Nearly half of France’s population is at risk due to this breach. Both policyholders and their families should be on high alert, as the leaked information directly impacts their personal and financial security. It’s important to note that no Australians have been affected by this breach unless they have direct links to the impacted French insurance businesses.
How Could This Happen?
GDPR mandates strict data security for all companies in the EU, including Australian ones dealing with EU residents’ info. France’s data watchdog, CNIL, is investigating whether Viamedis and Almerys failed to protect data with GDPR compliance by potentially using weak encryption or outdated systems.

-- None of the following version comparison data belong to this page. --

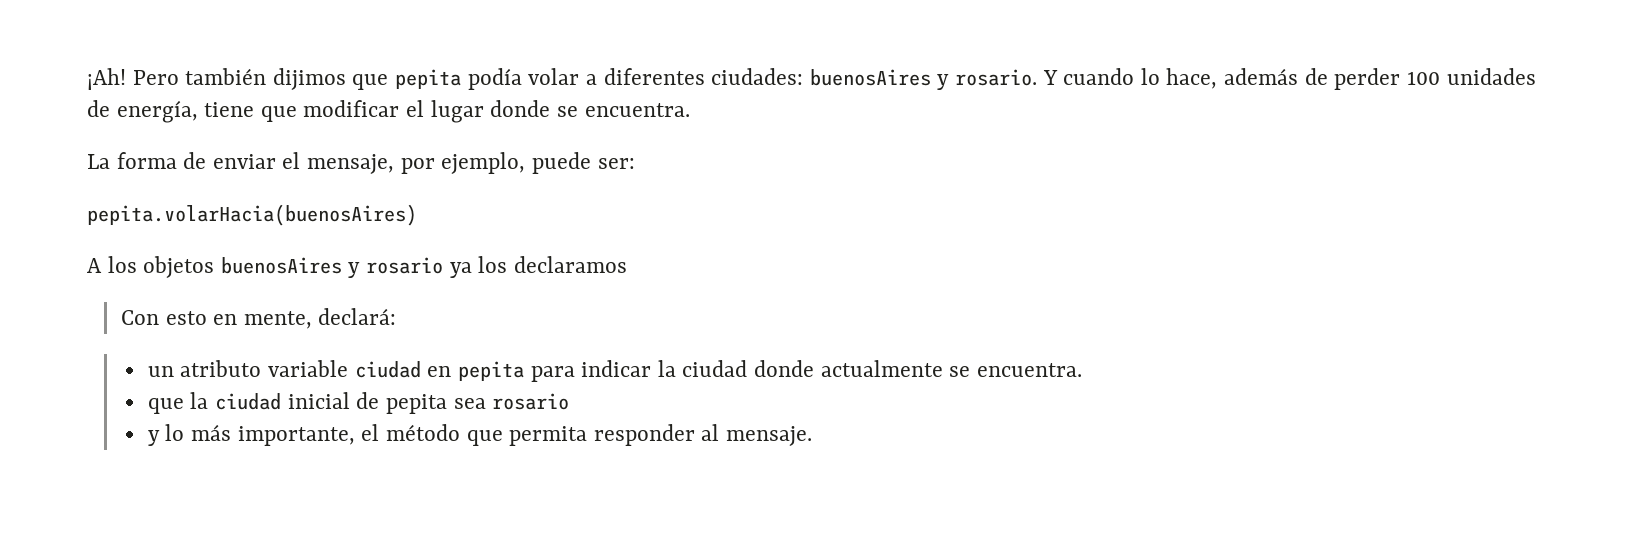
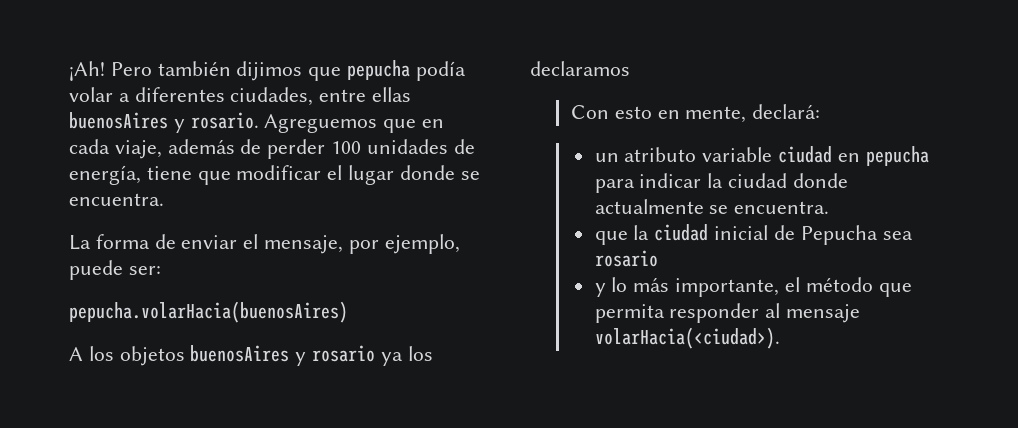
[395,69,462,89] pepita -> [347,60,411,80] pepucha
[711,68,1218,90] ciudades: buenosAires y rosario. Y cuando lo hace, -> [230,87,412,106] [69,112,445,133] [69,139,162,159] ciudades, entre ellas buenosAires y rosario. Agreguemos que en cada viaje,
[87,204,417,226] pepita.volarHacia(buenosAires) -> [69,301,348,323] pepucha.volarHacia(buenosAires)
[457,361,524,381] pepita -> [865,146,929,166] pepucha
[385,394,447,414] pepita -> [800,225,878,245] Pepucha
[726,426,813,446] mensaje. -> [786,304,861,323] [594,327,780,349] mensaje volarHacia(<ciudad>).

The Growing Threat to Insurance Companies
As we move into 2024, insurance companies are facing increased attention from hackers. These firms store vast amounts of personal and financial data, making them attractive targets for cyber-attacks.
Here’s a closer look at the situation:
- Large Data Repositories hold social security numbers, personal health details, and financial information, appealing for identity theft and phishing.
- Potential for Public Distress since disrupting insurance services can have widespread effects beyond financial damage.
Key Challenges
- Complex Systems: Insurance companies’ databases integrate vast amounts of sensitive information, making them complex and harder to secure.
- Legacy Systems: Many use outdated systems, which are less secure than modern technologies, increasing vulnerability.
Looking Ahead
- The focus on insurance firms by cybercriminals is expected to grow in 2024.
- Implementing stronger encryption, updating cybersecurity measures, and cyber risk audits are essential for defence.